Walzer is usually identified as one of the leading proponents of the communitarian position in political theory, along with Alasdair MacIntyre and Michael J. Sandel. Like Sandel and MacIntyre, Walzer is not completely comfortable with this label.[6] However, he has long argued that political theory must be grounded in the traditions and culture of particular societies, and has long opposed what he sees to be the excessive abstraction of political philosophy.
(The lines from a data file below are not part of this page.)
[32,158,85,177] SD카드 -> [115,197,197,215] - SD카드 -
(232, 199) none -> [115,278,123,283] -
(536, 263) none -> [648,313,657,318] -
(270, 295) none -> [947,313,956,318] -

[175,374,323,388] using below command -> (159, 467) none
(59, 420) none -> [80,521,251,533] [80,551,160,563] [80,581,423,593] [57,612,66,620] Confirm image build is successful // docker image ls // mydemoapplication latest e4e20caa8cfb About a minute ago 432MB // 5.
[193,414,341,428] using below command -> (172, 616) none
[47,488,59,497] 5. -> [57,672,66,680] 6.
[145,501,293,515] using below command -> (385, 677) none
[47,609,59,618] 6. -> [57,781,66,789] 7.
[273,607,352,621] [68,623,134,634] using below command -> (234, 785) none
His most important intellectual contributions include Just and Unjust Wars (1977), a revitalization of just war theory that insists on the importance of "ethics" in wartime while eschewing pacifism;[7] the theory of "complex equality", which holds that the metric of just equality is not some single material or moral good, but rather that egalitarian justice demands that each good be distributed according to its social meaning, and that no good (like money or political power) be allowed to dominate or distort the distribution of goods in other spheres;[8][9] and an argument that justice is primarily a moral standard within particular nations and societies, not one that can be developed in a universalized abstraction.
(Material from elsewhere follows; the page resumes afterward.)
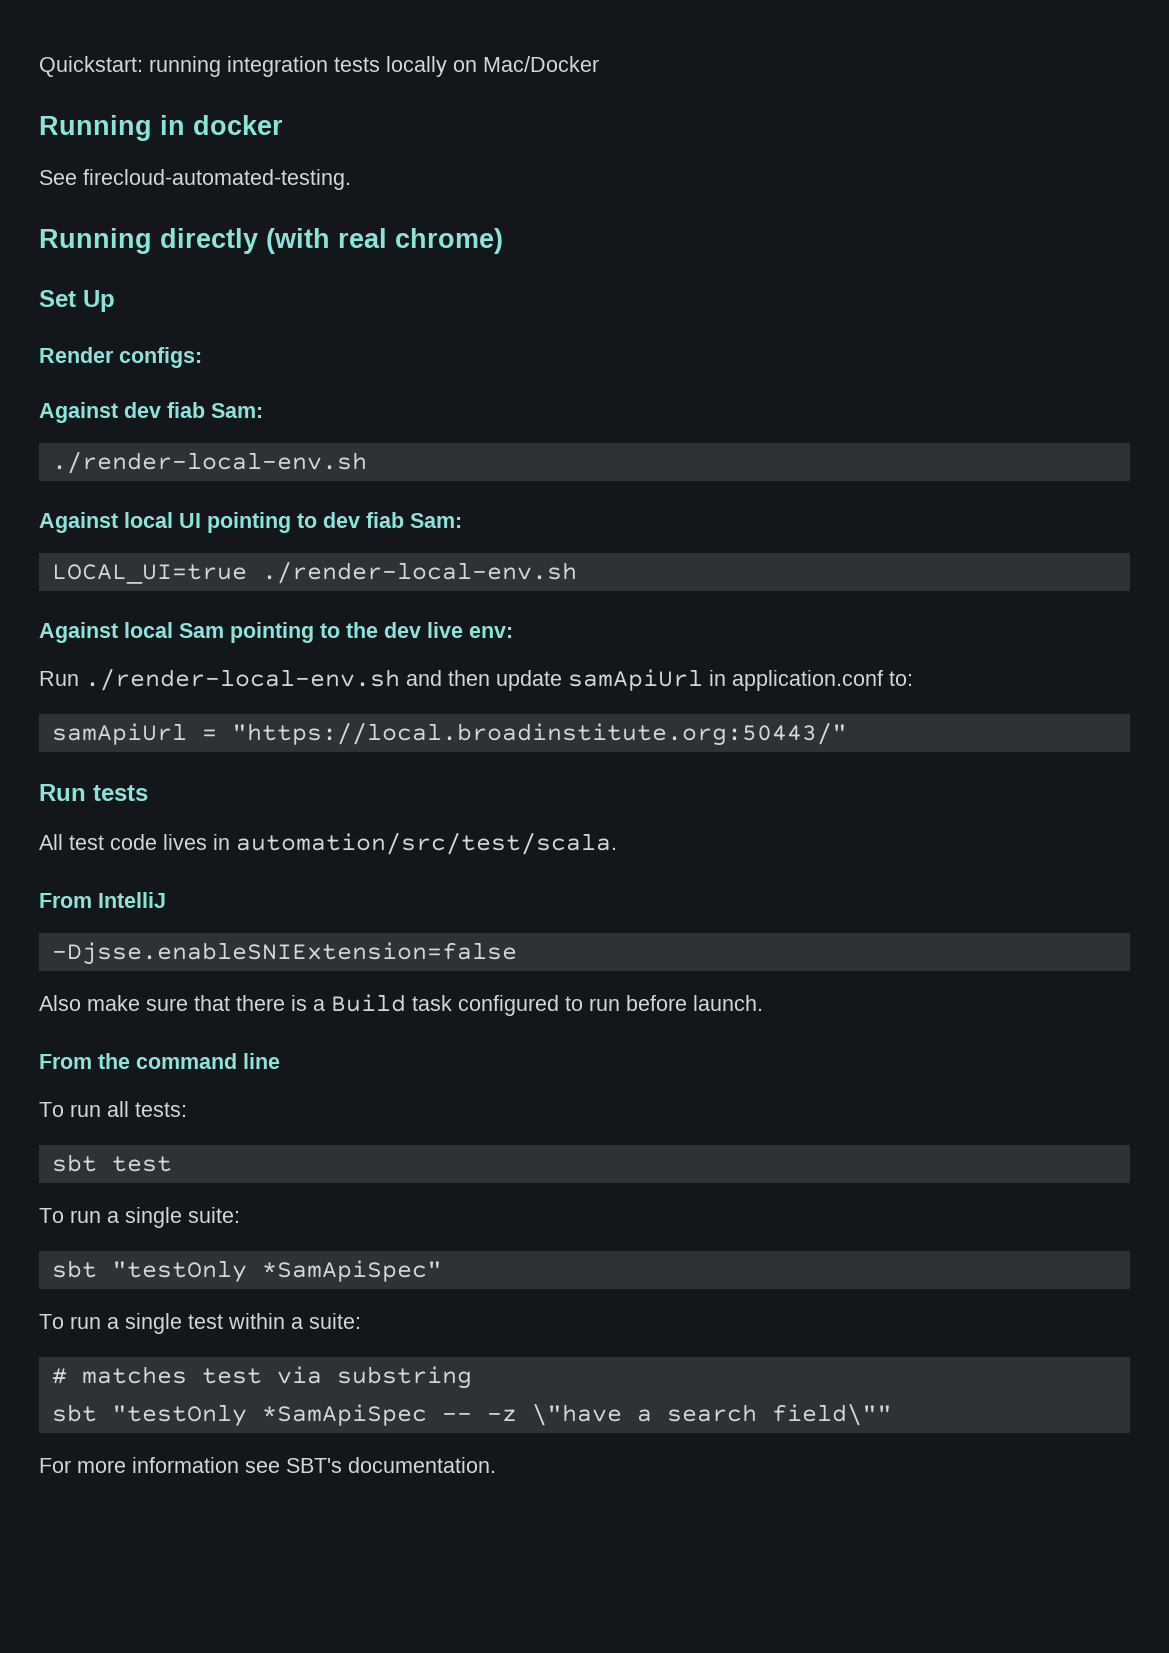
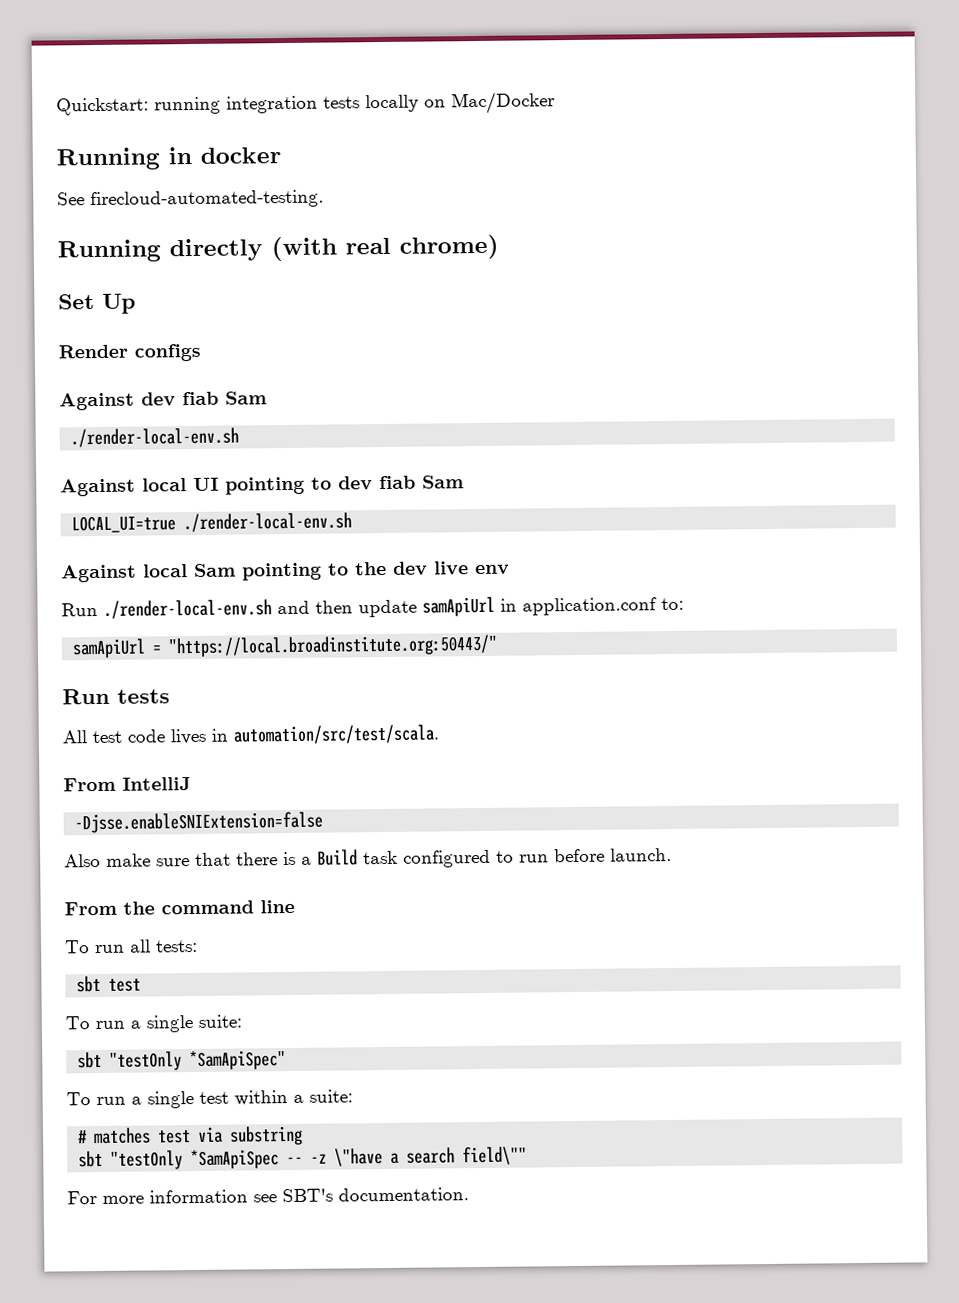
[119,347,202,368] configs: -> [134,343,201,362] configs
[211,403,263,418] Sam: -> [225,391,267,405] Sam
[410,513,462,528] Sam: -> [422,475,464,489] Sam
[469,626,513,638] env: -> [475,564,510,575] env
In On Toleration, he describes various examples of (and approaches to) toleration in various settings, including multinational empires such as Rome; nations in past and current-day international society; "consociations" such as Switzerland; nation-states such as France; and immigrant societies such as the United States. He concludes by describing a "post-modern" view, in which cultures within an immigrant nation have blended and inter-married to the extent that toleration becomes an intra-familial affair.[10]
Employment
Walzer was first employed in 1962 in the politics department at Princeton University. He stayed there until 1966, when he moved to the government department at Harvard. He taught at Harvard until 1980, when he became a permanent faculty member in the School of Social Science at the Institute for Advanced Study.[3]
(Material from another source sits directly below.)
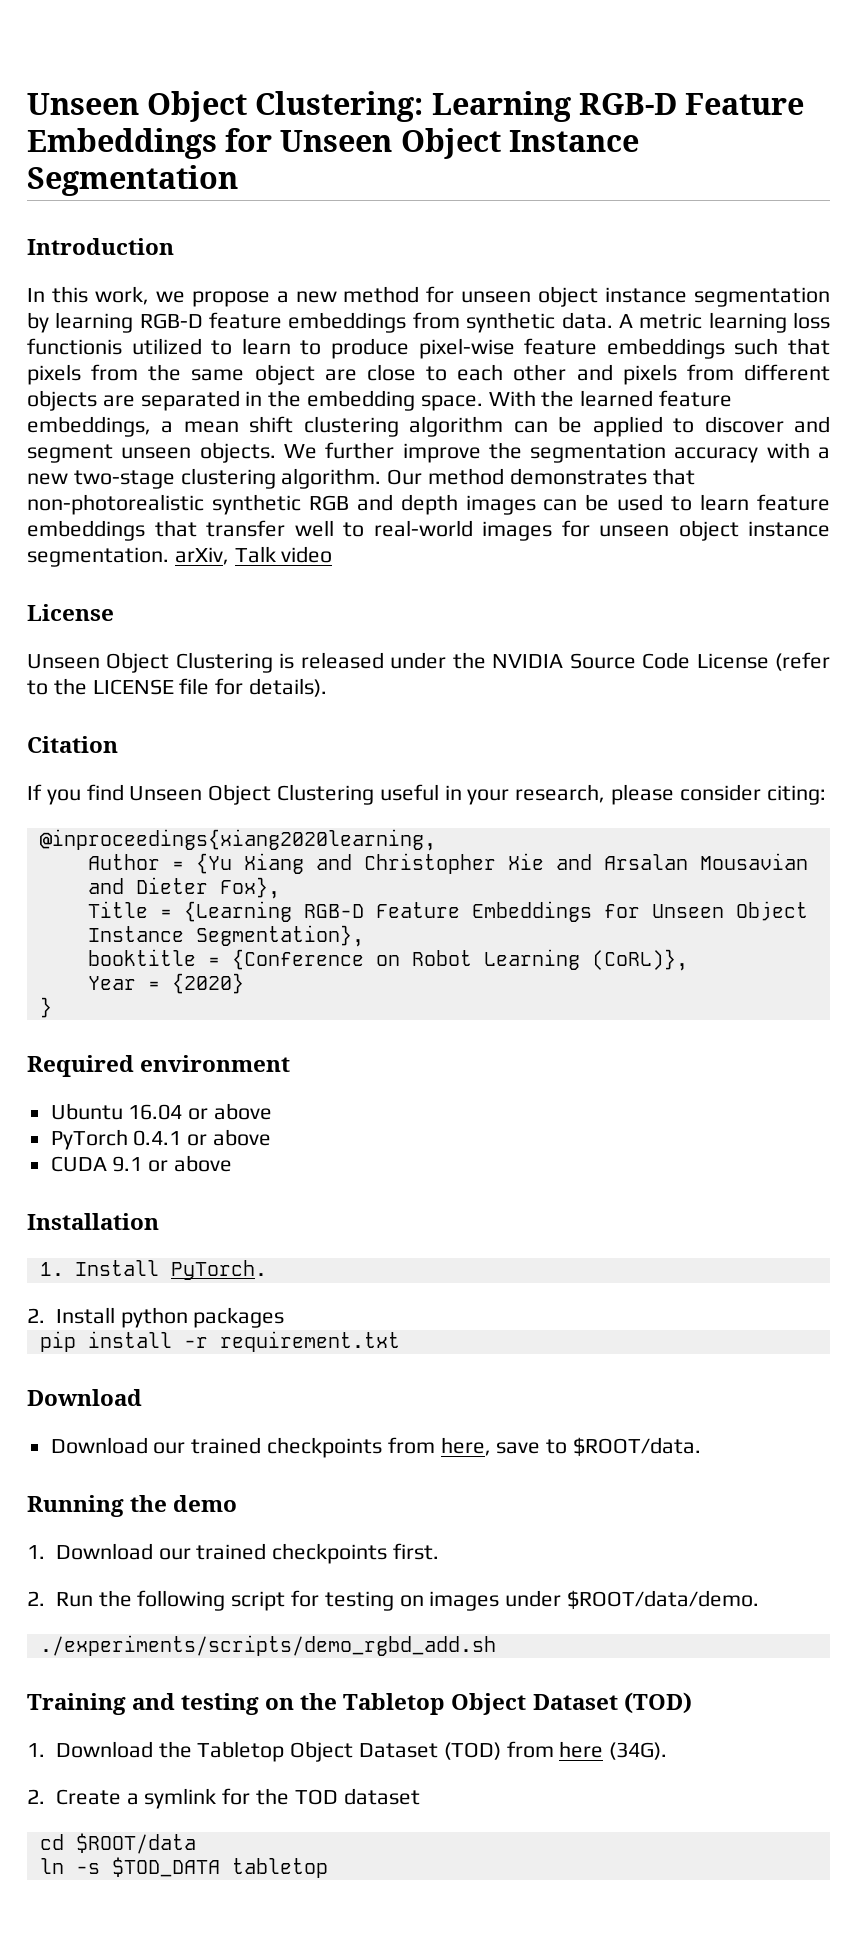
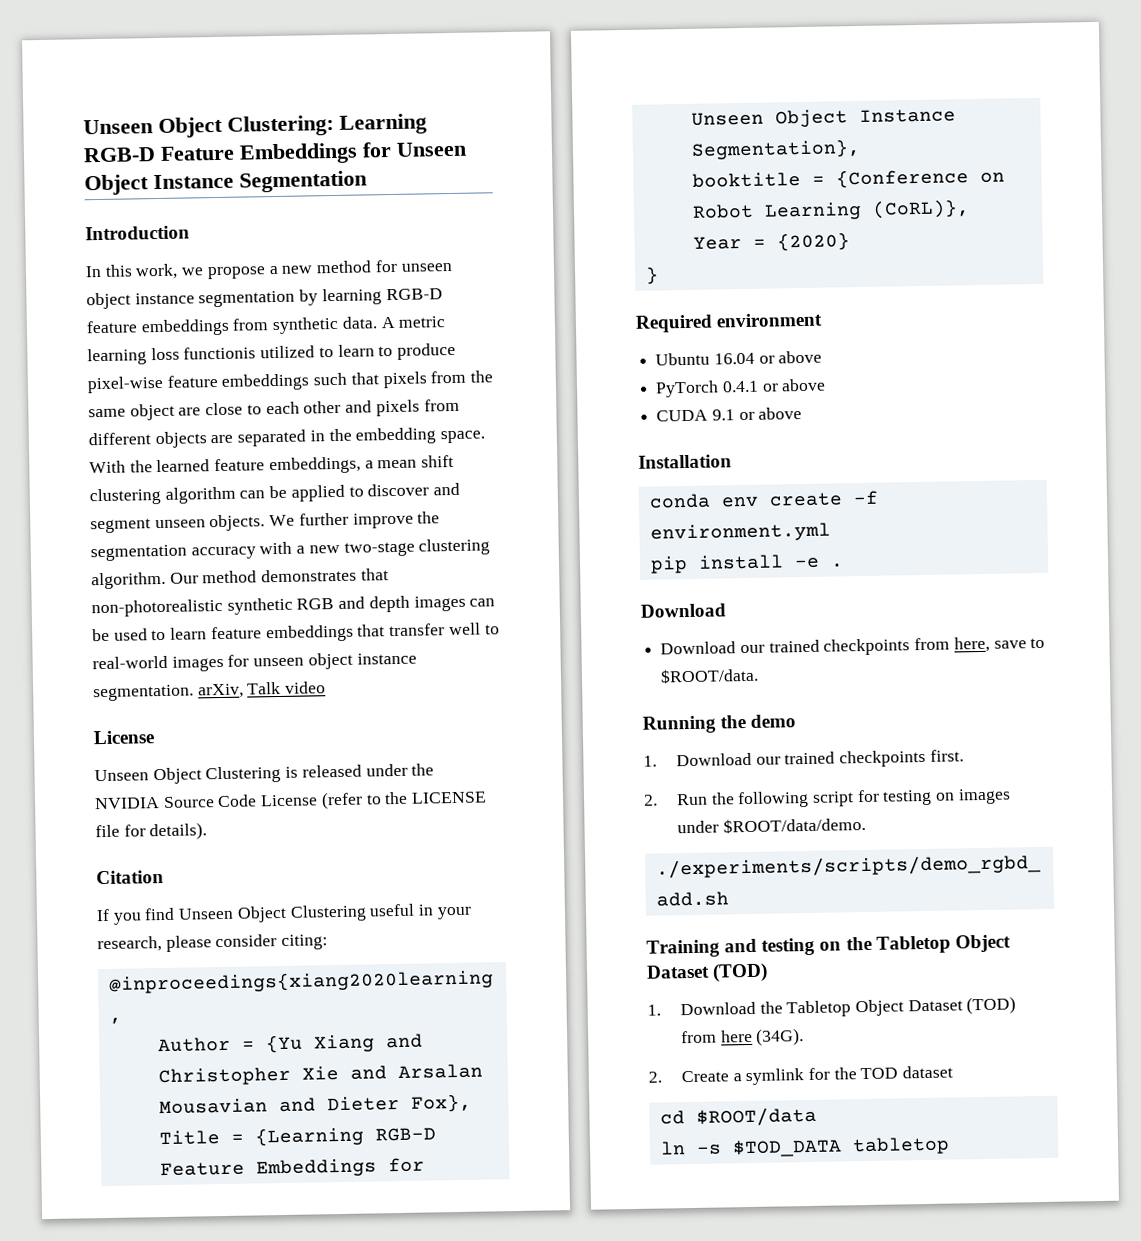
[39,1260,267,1280] [27,1307,285,1328] 1. Install PyTorch. // 2. Install python packages -> [648,490,879,509] [649,522,831,543] conda env create -f environment.yml
[183,1331,400,1352] -r requirement.txt -> [793,557,844,569] -e .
In 1971, Walzer taught a semester-long course at Harvard with Robert Nozick called "Capitalism and Socialism". The course was a debate between the two philosophers: Nozick's side is delineated in Anarchy, State, and Utopia (1974), and Walzer's side is expressed in his Spheres of Justice (1983), in which he argues for "complex equality".[11]
Walzer is married to Judith Borodovko Walzer. They are parents of two daughters: Sarah Esther Walzer (born 1961) and Rebecca Leah Walzer (born 1966). His grandchildren are Joseph and Katya Barrett and Jules and Stefan Walzer-Goldfeld.
Zivile Gesellschaft und amerikanische Demokratie (Rotbuch Verlag, 1992) ISBN3-596-13077-8 (collection of essays in German collection; the title translates as "Civil Society and American Democracy")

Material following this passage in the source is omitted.